### YOUR GOAL
Each entry below should appear again exactly as written, without pictures.
● ● ●
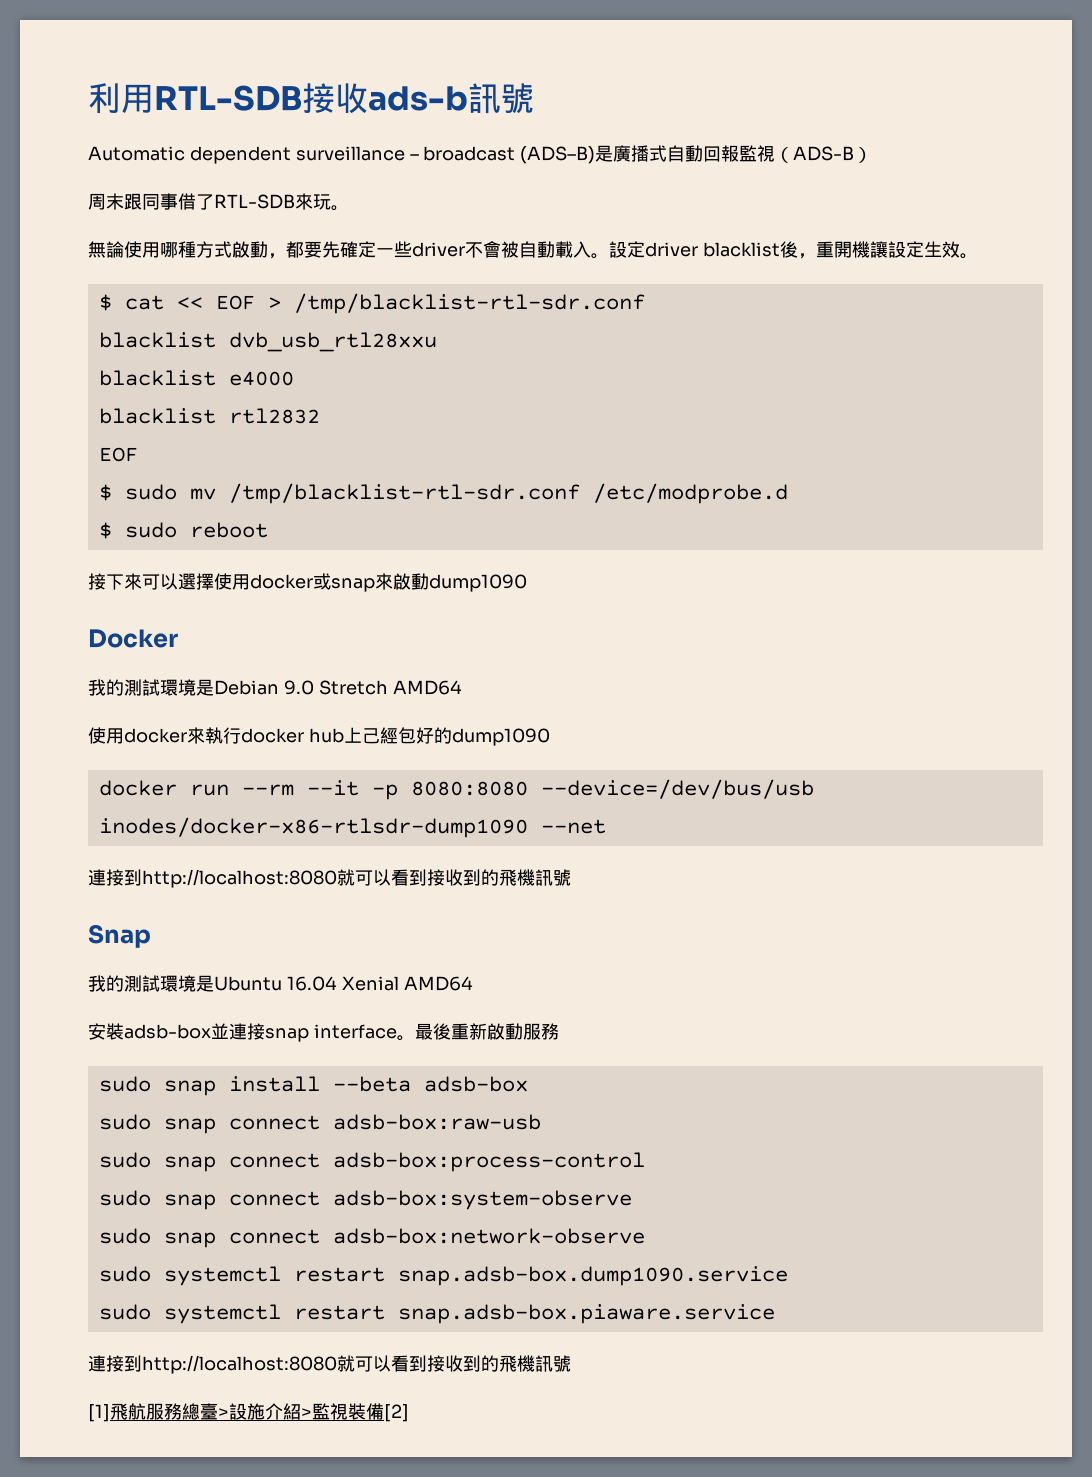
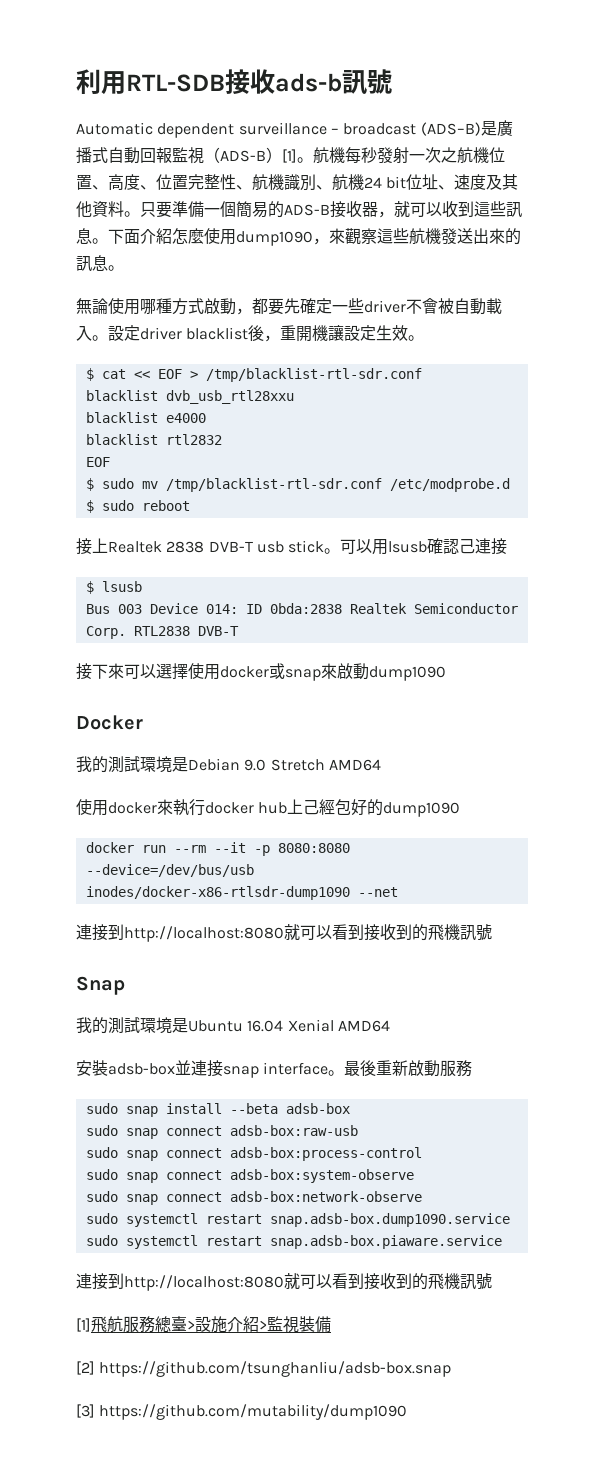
- Automatic dependent surveillance – broadcast (ADS–B)是廣播式自動回報監視（ADS-B）
- 周末跟同事借了RTL-SDB來玩。
+ Automatic dependent surveillance – broadcast (ADS–B)是廣播式自動回報監視（ADS-B）[1]。航機每秒發射一次之航機位置、高度、位置完整性、航機識別、航機24 bit位址、速度及其他資料。只要準備一個簡易的ADS-B接收器，就可以收到這些訊息。下面介紹怎麼使用dump1090，來觀察這些航機發送出來的訊息。
+ 接上Realtek 2838 DVB-T usb stick。可以用lsusb確認己連接
+ $ lsusb
+ Bus 003 Device 014: ID 0bda:2838 Realtek Semiconductor Corp. RTL2838 DVB-T
- [1]飛航服務總臺>設施介紹>監視裝備[2]
+ [1]飛航服務總臺>設施介紹>監視裝備
+ [2] https://github.com/tsunghanliu/adsb-box.snap
+ [3] https://github.com/mutability/dump1090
● ● ●
### OUTPUT BELOW
- Automatic dependent surveillance – broadcast (ADS–B)是廣播式自動回報監視（ADS-B）
- 周末跟同事借了RTL-SDB來玩。
+ Automatic dependent surveillance – broadcast (ADS–B)是廣播式自動回報監視（ADS-B）[1]。航機每秒發射一次之航機位置、高度、位置完整性、航機識別、航機24 bit位址、速度及其他資料。只要準備一個簡易的ADS-B接收器，就可以收到這些訊息。下面介紹怎麼使用dump1090，來觀察這些航機發送出來的訊息。
+ 接上Realtek 2838 DVB-T usb stick。可以用lsusb確認己連接
+ $ lsusb
+ Bus 003 Device 014: ID 0bda:2838 Realtek Semiconductor Corp. RTL2838 DVB-T
- [1]飛航服務總臺>設施介紹>監視裝備[2]
+ [1]飛航服務總臺>設施介紹>監視裝備
+ [2] https://github.com/tsunghanliu/adsb-box.snap
+ [3] https://github.com/mutability/dump1090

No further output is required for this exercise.